PROVIDED MATERIAL START

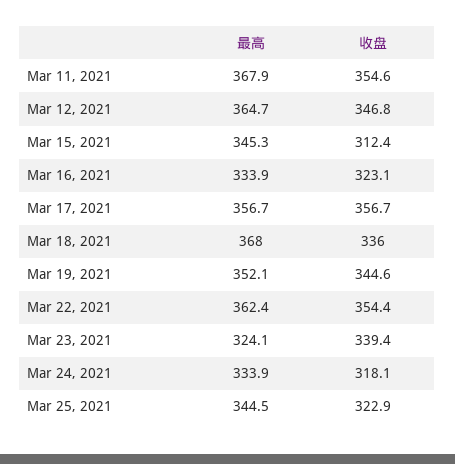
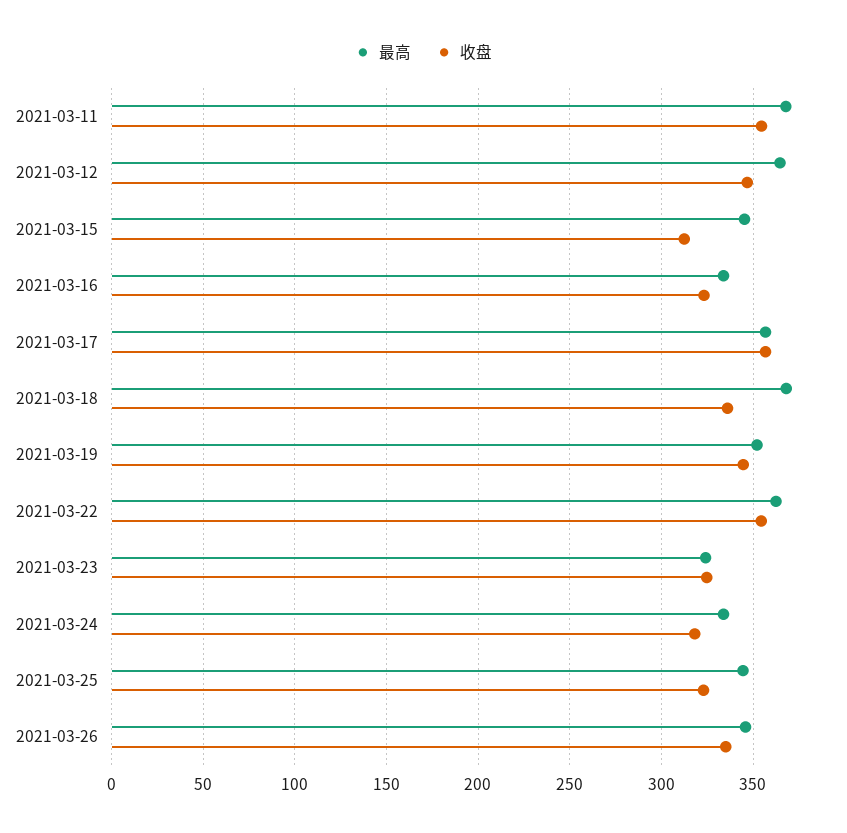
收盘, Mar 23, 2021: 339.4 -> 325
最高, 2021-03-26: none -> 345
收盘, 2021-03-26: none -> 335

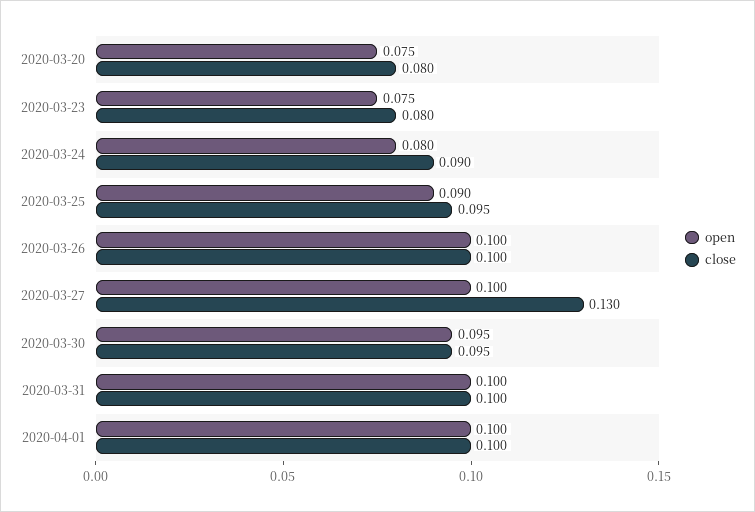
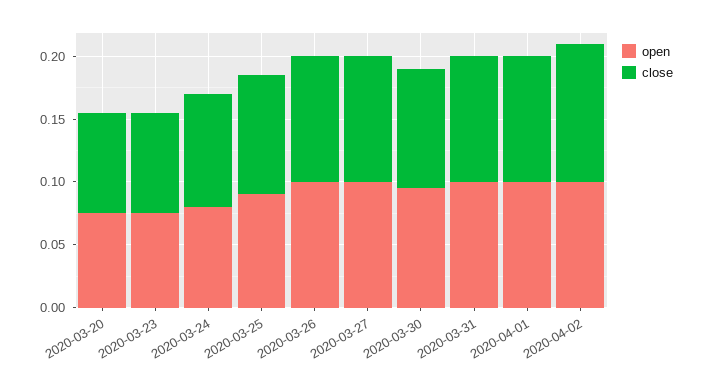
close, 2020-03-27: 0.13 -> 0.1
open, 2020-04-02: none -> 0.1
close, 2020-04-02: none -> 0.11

PROVIDED MATERIAL END
PROVIDED MATERIAL START

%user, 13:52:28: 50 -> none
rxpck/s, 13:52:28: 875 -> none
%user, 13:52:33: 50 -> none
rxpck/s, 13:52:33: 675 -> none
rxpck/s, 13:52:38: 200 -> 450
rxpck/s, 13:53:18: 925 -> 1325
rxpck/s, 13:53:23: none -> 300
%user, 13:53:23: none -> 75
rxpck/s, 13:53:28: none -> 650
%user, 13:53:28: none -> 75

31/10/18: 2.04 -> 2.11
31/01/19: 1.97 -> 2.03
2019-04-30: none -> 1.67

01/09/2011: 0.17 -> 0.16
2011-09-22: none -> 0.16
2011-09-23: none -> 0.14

PROVIDED MATERIAL END

### TASK REQUIREMENTS
Your answer should consist of the lines above that hold the word "rxpck".

### RESPONSE
rxpck/s, 13:52:28: 875 -> none
rxpck/s, 13:52:33: 675 -> none
rxpck/s, 13:52:38: 200 -> 450
rxpck/s, 13:53:18: 925 -> 1325
rxpck/s, 13:53:23: none -> 300
rxpck/s, 13:53:28: none -> 650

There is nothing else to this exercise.